In the Automotive Trade
…prevents squealing on disc brake pads, allows for trouble-free dismantling of chassis mountings, cylinder heads, inlet and exhaust fittings etc.

your choice ,but how hot do your calipers get ?

lol well yeah i was going to use some of that and then give my disks a good rub down with wd40. that’s the best way of stopping brake squeal right? :wink:

stripped my callipers the other month and used copperslip on the back of pads, retaining pins and caliper slide pins. now i’ve read this it’s got me wondering whether i should clean up and regrease the slide pins? silicone grease i was looking at (maplins) is good for 200 degrees C. but you reckon copperslip is ok??

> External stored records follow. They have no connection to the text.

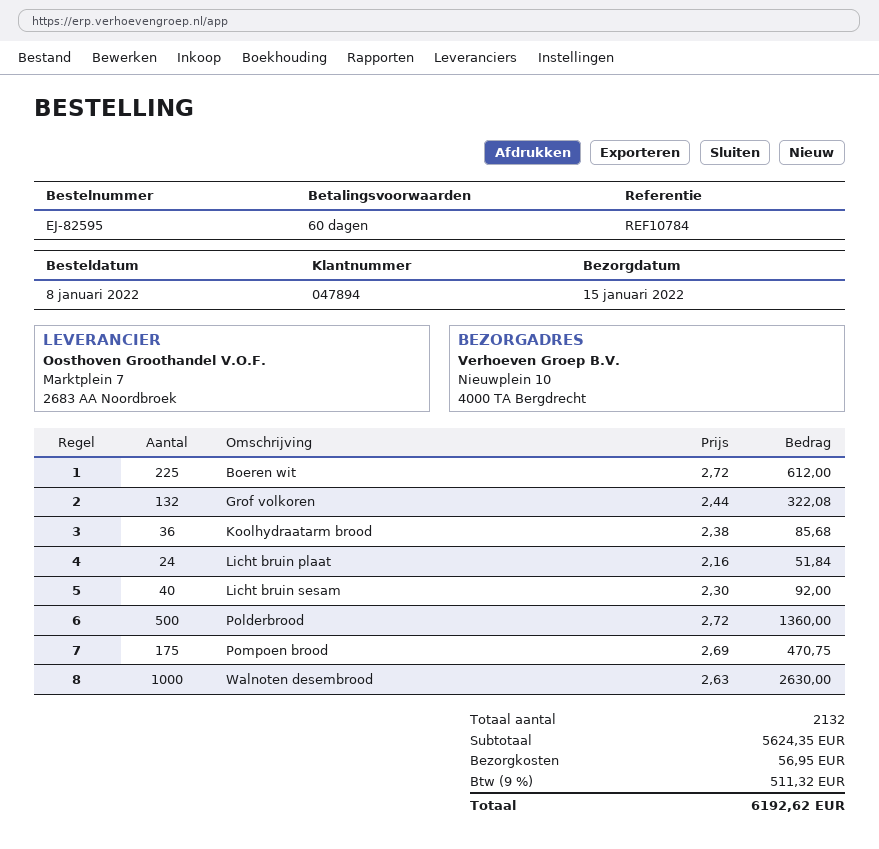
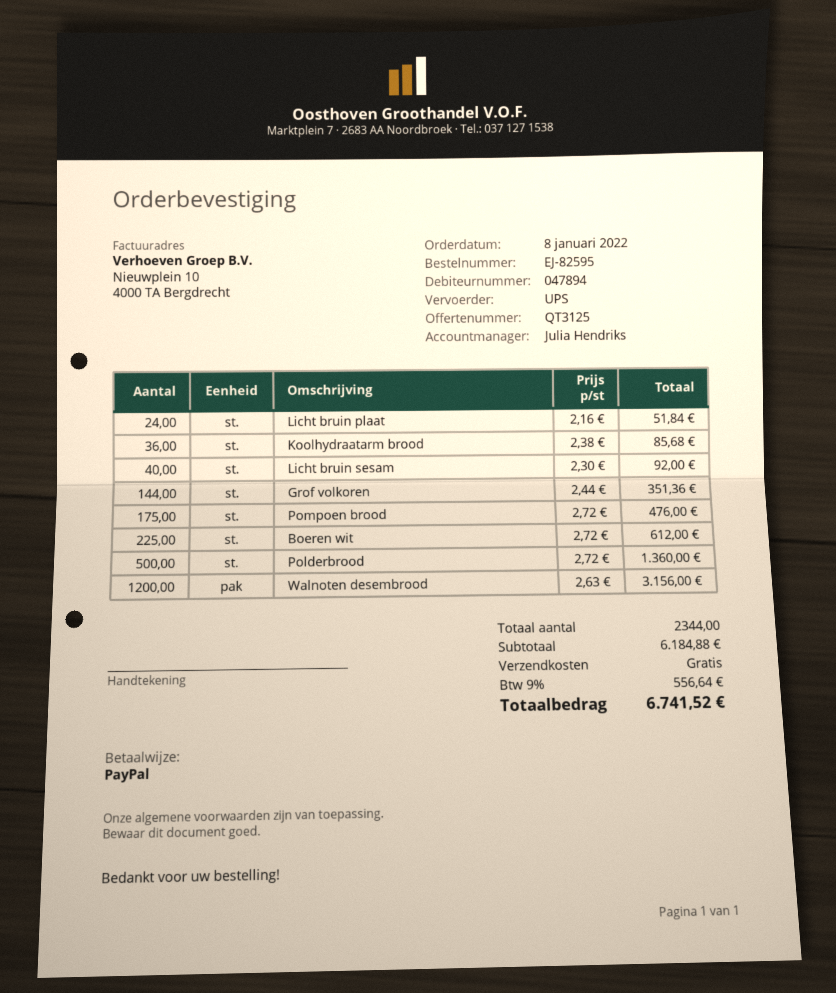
Grof volkoren: 132 x 2.44 = 322.08 -> 144 x 2.44 = 351.36
Pompoen brood: 175 x 2.69 = 470.75 -> 175 x 2.72 = 476.00
Walnoten desembrood: 1000 x 2.63 = 2630.00 -> 1200 x 2.63 = 3156.00
total quantity: 2132 -> 2344
subtotal: 5624.35 -> 6184.88
shipping: 56.95 -> 0.00
tax: 9% = 511.32 -> 9% = 556.64
total: 6192.62 -> 6741.52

For the slider pins of my brakes that have floating calipers I give them a really good clean up, getting rid of any crud/corrosion and use a tiny smear of Corrosion Grease (from the makers of ACF-50). It doesn’t affect rubber and acts to neutralise any further corrosion.

Other than that I use copperslip on the backs of pads and red rubber grease to protect the dust seal.

I’ve used Copaslip on brake pins since bike disc brakes came to this country without any problems.:cool:

old skool :cool:

copperslip will do me for now, next caliper strip i’m getting the moly paste out :smiley:

Each to their own, I suppose.

Use copperslip on the brakes ignore anyone who says otherwise, Just clean them every now and again and they will be fine. I use copper grease on all my bikes never had a problem yet ( Probably just cursed myself here) :smiley:


This is perfect advise, Take it!!!

is moly paste no good? :crying:

k’in hell the OP wasn’t wrong when he said there was a lot of chat about this on the net. it’s been frying my brain for the past few days. some say do, some say don’t :crazy:

can we just clarify everyone that’s talking about slider pins are talking about slider pins and not the retaining pins that go through the pads?? copaslip’s def meant to be bad for rubber and the slide pins have rubber seals so wtf? appreciate the lube side as the movement is limited but if a job’s worth doing…

no problem with moly paste, no problem with red rubber grease, brake grease, or for that matter copaslip :slight_smile: use whichever you have IN MODERATION, the seals the slider pins are rubber, and copaslip MAY or MAY NOT (depends on which source you check with :wink: ) cause swelling of rubber, but if you take a step back for a moment, and think about what those seals actually do, they certainly don’t stop crud getting onto the sliders! otherwise we wouldn’t be talking about putting an anti-seize product on them, the only rubber seals that you should be worrying about in this case are the dust seals in the caliper body, and they should never be able to come in contact with any product other than brake cleaner or brake fluid, no matter what gets put onto the back of the pad it should not be there in such quantities that it can migrate away from the pad, so no problem?
I really can’t see the reason for the horror stories about copaslip eating babies or seals or whateva, if your bike manufacturer has a specific product he advises you to use then thats fine, use that, but if used correctly then any of the above should be OK.